* _What the exercise asks_
Work out how many lines of the records hold the string "trow", and reply with that number alone.

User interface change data
|---|
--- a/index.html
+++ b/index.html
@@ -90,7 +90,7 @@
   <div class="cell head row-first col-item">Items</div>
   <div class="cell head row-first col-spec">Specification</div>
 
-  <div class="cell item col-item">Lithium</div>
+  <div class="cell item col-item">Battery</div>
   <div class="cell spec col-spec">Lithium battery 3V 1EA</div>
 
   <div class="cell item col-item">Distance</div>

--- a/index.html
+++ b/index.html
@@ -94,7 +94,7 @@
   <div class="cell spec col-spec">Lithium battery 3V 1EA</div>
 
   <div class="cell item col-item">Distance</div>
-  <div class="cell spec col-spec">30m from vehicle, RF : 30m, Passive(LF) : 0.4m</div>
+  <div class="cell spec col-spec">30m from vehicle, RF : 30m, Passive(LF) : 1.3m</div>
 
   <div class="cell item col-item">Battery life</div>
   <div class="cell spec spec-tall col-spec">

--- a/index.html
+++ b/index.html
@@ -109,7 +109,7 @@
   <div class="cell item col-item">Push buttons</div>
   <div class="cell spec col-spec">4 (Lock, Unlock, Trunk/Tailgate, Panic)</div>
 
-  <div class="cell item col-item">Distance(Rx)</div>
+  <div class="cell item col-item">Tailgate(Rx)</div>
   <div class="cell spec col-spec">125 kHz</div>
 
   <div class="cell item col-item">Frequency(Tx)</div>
|---|
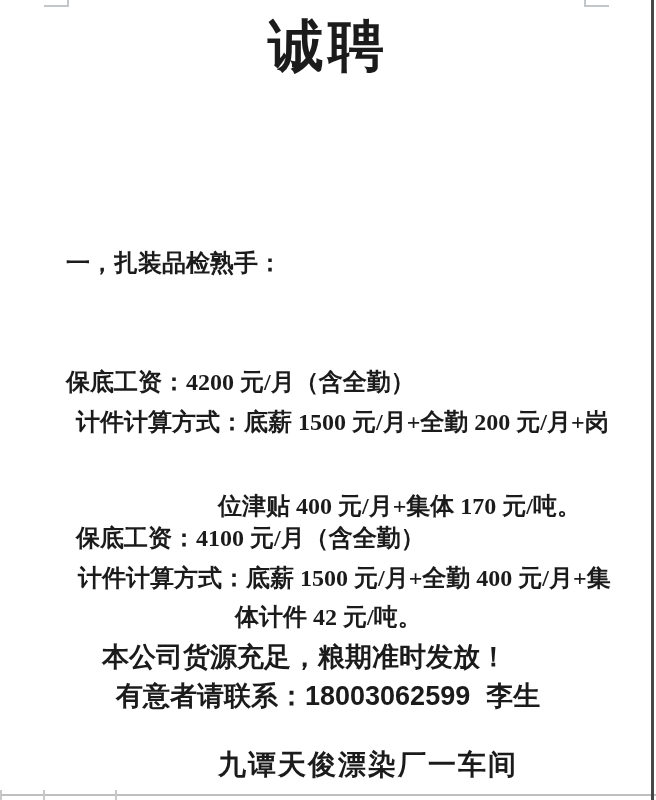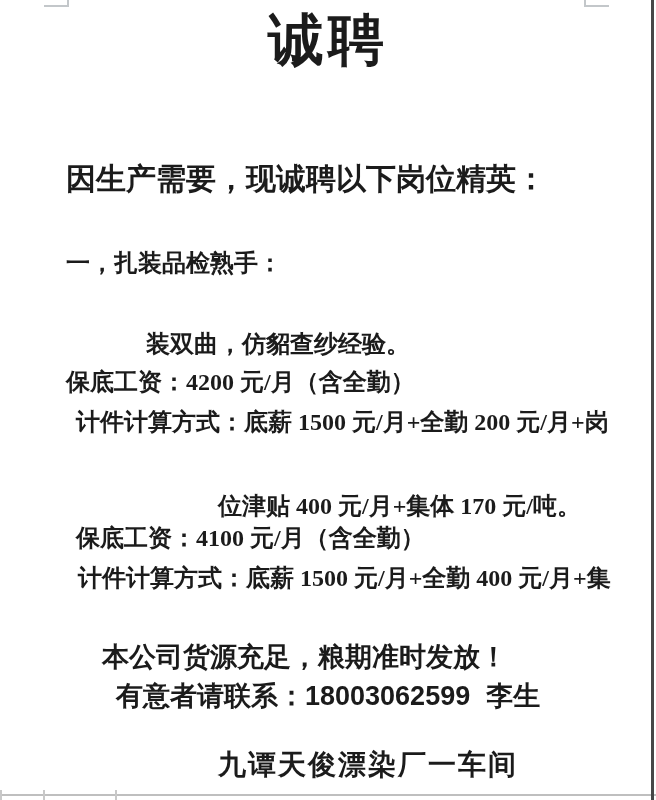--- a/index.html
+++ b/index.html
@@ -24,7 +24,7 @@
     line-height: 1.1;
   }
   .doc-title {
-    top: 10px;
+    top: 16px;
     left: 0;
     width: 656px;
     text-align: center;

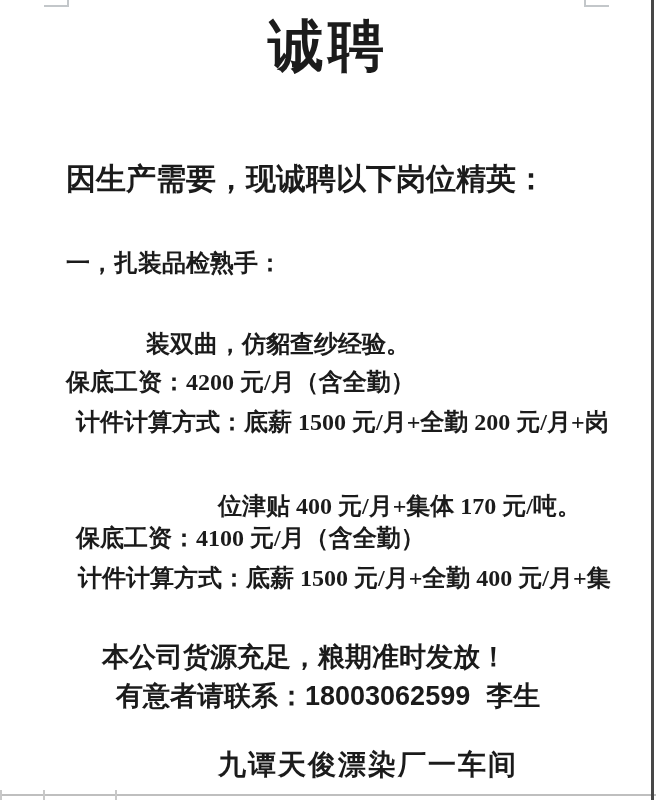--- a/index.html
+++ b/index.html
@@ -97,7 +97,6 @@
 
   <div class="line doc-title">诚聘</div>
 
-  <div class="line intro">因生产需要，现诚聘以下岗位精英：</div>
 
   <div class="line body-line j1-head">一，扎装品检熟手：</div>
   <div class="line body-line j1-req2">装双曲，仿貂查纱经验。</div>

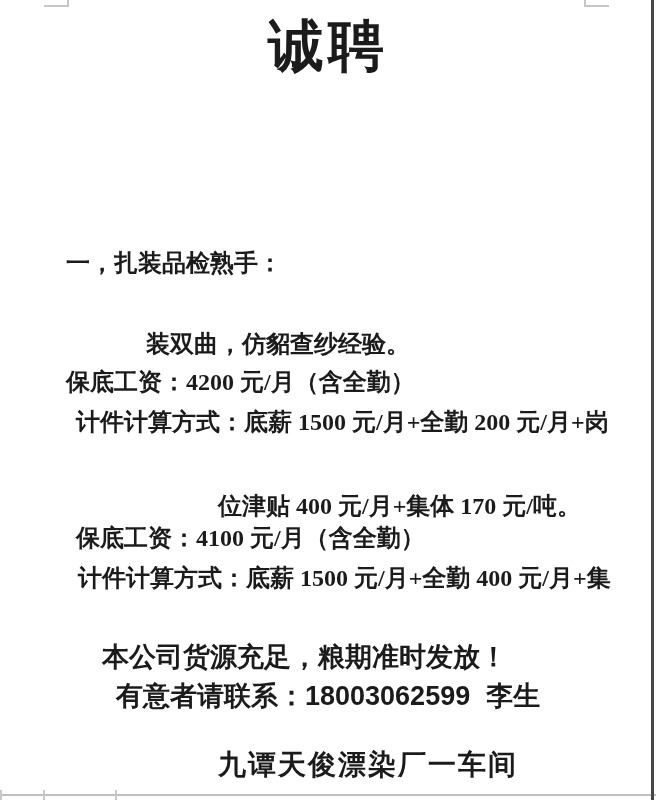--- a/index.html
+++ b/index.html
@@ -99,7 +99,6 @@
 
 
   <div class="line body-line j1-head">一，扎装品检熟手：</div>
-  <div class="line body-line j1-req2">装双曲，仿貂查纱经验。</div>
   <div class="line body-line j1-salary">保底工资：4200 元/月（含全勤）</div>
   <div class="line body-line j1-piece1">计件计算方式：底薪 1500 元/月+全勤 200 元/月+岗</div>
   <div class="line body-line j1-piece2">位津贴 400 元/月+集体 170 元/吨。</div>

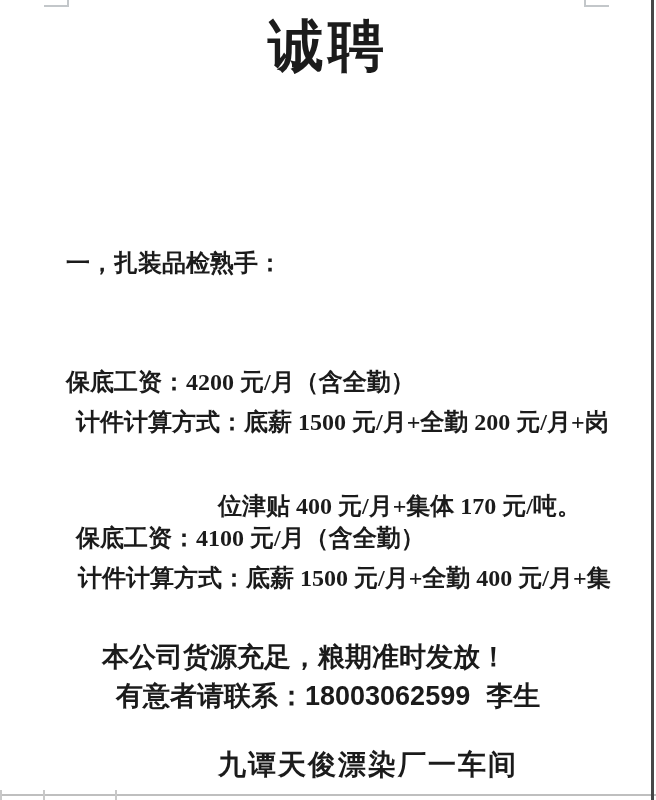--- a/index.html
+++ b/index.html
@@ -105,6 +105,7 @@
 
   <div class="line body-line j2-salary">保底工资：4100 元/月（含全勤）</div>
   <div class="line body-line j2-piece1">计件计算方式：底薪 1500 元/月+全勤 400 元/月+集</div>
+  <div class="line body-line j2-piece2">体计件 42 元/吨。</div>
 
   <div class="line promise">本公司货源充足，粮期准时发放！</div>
|---|
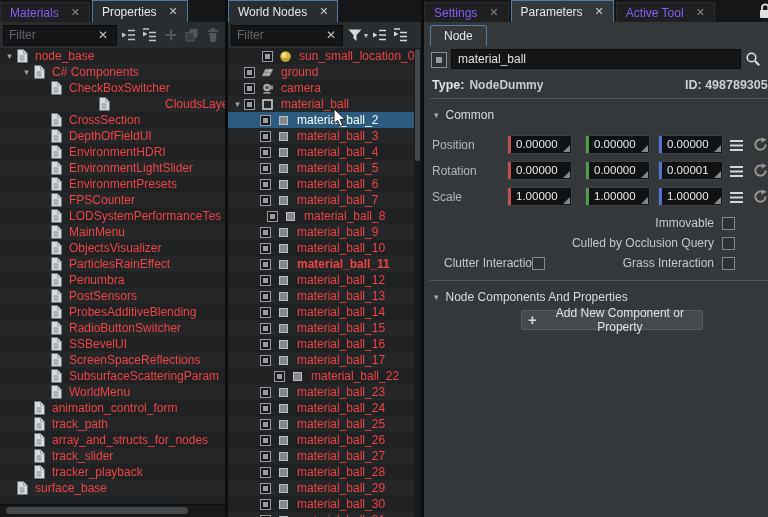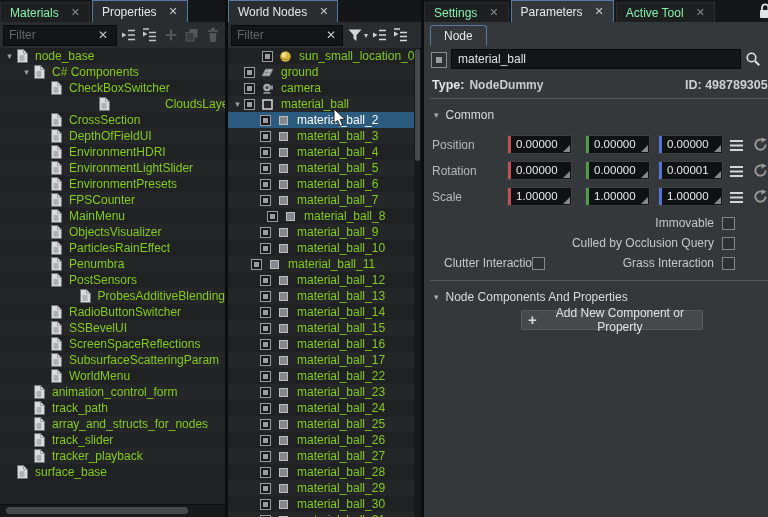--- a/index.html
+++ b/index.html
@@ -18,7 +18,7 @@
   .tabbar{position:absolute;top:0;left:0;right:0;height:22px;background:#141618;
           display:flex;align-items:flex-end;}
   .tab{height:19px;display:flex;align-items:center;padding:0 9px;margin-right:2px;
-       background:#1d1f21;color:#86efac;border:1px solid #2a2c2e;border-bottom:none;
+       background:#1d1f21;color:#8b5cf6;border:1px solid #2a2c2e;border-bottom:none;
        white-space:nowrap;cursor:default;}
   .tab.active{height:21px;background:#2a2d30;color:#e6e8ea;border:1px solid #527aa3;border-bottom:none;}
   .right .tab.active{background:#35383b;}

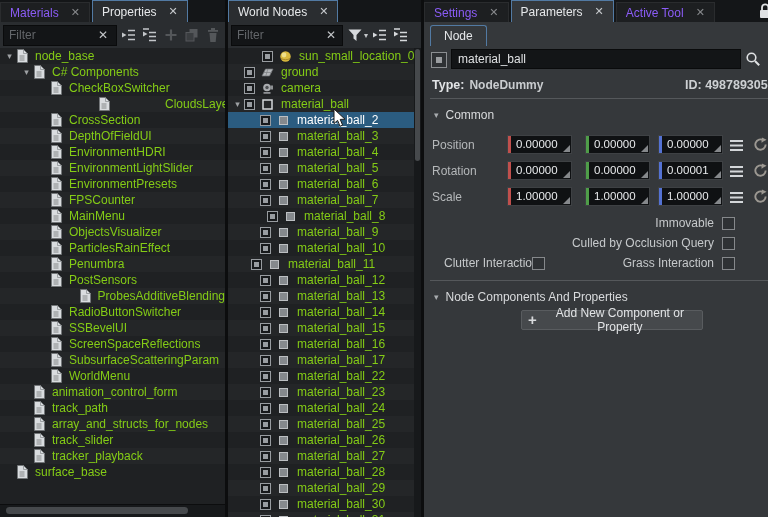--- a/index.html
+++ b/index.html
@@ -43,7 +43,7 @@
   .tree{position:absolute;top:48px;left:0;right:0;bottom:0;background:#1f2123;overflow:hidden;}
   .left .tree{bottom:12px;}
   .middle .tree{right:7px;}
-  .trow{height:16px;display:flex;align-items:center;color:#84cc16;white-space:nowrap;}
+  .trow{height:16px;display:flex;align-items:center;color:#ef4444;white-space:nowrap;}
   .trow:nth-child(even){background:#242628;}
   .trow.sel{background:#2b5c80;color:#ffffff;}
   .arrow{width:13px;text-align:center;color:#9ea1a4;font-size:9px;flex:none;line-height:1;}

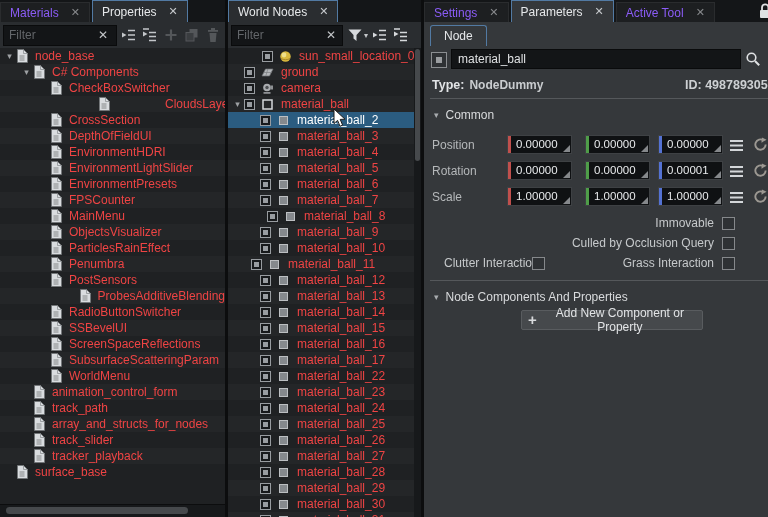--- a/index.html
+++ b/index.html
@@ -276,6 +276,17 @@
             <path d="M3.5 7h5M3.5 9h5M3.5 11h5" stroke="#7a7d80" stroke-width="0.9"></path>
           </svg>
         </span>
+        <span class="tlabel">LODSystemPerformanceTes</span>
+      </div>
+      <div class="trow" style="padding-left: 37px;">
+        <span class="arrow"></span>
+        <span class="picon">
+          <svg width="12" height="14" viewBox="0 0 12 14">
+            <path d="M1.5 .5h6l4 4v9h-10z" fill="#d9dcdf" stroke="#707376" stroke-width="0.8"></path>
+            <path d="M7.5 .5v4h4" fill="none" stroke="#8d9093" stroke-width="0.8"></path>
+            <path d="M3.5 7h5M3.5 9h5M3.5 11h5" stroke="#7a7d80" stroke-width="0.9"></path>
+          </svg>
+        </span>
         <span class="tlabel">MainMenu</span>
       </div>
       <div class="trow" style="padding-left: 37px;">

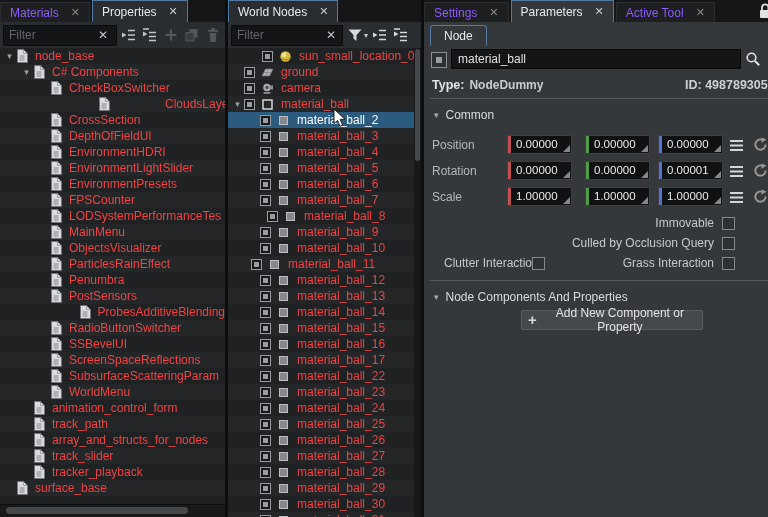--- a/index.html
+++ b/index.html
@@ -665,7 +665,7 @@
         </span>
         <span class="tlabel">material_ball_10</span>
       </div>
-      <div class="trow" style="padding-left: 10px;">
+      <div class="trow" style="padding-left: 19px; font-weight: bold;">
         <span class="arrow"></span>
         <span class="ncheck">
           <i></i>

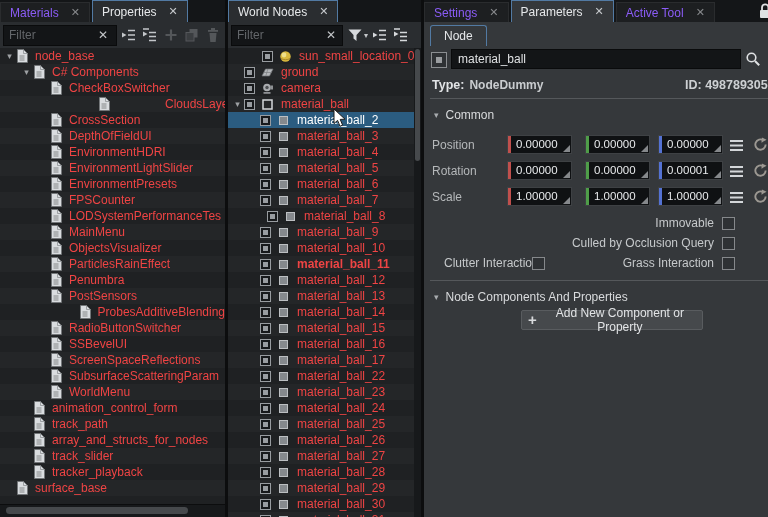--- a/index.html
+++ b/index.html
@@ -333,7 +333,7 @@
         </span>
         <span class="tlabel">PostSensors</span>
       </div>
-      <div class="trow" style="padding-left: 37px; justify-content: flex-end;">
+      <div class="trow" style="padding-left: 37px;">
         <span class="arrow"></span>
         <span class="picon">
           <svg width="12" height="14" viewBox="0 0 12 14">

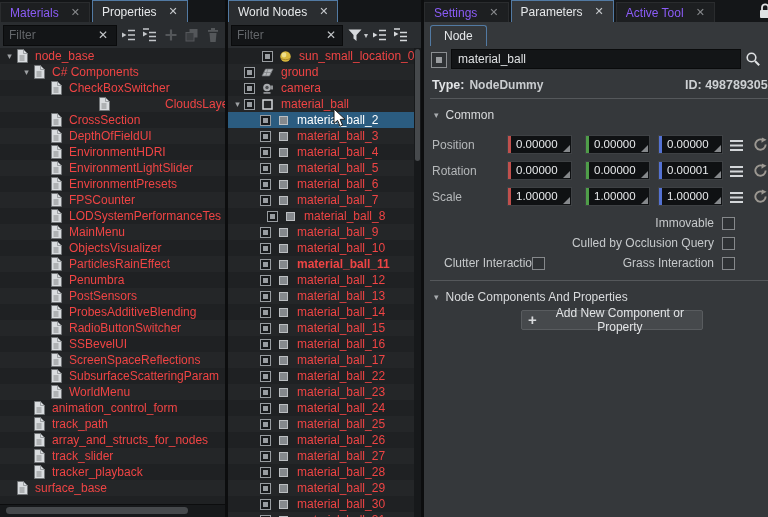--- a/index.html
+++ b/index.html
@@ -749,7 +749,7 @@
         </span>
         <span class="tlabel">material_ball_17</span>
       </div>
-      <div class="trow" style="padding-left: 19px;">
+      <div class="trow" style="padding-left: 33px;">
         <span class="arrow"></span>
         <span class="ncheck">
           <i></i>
|---|
* _Solution_
12